*** MATERIAL PROVIDED Section Begins ***
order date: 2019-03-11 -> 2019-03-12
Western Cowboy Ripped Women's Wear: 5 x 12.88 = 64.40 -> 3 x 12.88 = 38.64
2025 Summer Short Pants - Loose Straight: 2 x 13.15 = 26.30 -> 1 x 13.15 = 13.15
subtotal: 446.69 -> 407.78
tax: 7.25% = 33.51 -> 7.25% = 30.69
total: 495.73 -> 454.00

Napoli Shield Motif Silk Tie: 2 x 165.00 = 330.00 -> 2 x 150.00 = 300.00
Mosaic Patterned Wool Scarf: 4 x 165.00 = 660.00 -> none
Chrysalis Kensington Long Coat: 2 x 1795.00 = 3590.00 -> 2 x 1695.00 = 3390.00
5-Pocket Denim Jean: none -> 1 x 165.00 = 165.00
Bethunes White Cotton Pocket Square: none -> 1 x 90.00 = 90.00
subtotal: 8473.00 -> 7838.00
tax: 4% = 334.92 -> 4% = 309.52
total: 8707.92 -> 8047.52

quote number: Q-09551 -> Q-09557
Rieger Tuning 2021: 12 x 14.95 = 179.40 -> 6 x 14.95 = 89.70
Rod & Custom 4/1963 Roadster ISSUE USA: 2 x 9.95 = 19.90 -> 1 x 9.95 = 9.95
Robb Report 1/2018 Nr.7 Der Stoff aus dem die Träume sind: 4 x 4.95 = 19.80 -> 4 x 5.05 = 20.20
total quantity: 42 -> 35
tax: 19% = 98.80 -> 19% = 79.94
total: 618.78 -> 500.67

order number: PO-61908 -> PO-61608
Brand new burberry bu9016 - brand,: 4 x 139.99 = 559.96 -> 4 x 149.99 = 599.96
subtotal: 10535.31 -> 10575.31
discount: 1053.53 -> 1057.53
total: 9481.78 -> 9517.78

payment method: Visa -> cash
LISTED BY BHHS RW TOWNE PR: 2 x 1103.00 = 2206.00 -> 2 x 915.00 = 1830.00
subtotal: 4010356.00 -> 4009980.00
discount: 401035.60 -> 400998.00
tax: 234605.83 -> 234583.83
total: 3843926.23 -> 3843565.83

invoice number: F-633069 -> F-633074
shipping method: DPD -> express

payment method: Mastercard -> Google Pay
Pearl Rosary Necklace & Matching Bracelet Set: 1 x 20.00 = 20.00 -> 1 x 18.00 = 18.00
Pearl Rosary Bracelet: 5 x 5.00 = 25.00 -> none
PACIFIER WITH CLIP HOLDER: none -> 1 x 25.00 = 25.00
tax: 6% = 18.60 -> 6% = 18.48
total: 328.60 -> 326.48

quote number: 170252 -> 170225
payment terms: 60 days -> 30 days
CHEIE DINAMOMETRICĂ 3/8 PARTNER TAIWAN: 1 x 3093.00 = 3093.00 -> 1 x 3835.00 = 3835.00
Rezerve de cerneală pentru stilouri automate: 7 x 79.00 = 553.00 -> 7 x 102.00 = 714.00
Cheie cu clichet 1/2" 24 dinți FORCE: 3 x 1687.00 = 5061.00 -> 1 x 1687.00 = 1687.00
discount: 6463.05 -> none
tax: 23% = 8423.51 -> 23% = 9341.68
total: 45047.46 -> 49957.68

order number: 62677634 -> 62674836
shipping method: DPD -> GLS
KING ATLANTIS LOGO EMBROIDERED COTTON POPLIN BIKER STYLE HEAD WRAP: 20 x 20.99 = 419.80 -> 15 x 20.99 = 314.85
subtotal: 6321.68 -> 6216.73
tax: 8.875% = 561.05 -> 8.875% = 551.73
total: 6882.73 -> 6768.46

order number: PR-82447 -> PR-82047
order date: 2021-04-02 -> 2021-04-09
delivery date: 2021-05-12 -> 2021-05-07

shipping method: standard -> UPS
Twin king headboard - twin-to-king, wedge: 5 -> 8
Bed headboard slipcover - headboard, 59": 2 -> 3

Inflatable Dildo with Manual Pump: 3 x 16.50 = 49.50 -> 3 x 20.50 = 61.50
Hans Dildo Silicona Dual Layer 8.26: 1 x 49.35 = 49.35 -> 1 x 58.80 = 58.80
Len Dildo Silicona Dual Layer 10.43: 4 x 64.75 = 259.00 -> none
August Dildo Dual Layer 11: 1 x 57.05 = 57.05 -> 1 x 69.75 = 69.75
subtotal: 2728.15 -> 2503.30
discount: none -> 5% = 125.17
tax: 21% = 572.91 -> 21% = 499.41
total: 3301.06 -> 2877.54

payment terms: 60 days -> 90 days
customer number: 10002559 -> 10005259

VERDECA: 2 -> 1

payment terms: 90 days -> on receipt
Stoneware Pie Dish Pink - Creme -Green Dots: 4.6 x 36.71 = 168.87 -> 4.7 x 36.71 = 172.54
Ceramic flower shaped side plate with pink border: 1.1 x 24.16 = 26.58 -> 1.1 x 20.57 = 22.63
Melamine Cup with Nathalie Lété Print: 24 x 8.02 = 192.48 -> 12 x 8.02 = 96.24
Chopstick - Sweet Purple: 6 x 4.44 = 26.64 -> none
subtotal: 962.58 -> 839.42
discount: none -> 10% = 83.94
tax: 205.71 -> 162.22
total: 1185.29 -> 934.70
*** MATERIAL PROVIDED Section Ends ***
● **PROBLEM REQUIREMENTS**
Reproduce the lines word for word, starting at the one holding "total: 3301.06 -> 2877.54" and ending at the final line of the material above.

● **WRITTEN SOLUTION**
total: 3301.06 -> 2877.54

payment terms: 60 days -> 90 days
customer number: 10002559 -> 10005259

VERDECA: 2 -> 1

payment terms: 90 days -> on receipt
Stoneware Pie Dish Pink - Creme -Green Dots: 4.6 x 36.71 = 168.87 -> 4.7 x 36.71 = 172.54
Ceramic flower shaped side plate with pink border: 1.1 x 24.16 = 26.58 -> 1.1 x 20.57 = 22.63
Melamine Cup with Nathalie Lété Print: 24 x 8.02 = 192.48 -> 12 x 8.02 = 96.24
Chopstick - Sweet Purple: 6 x 4.44 = 26.64 -> none
subtotal: 962.58 -> 839.42
discount: none -> 10% = 83.94
tax: 205.71 -> 162.22
total: 1185.29 -> 934.70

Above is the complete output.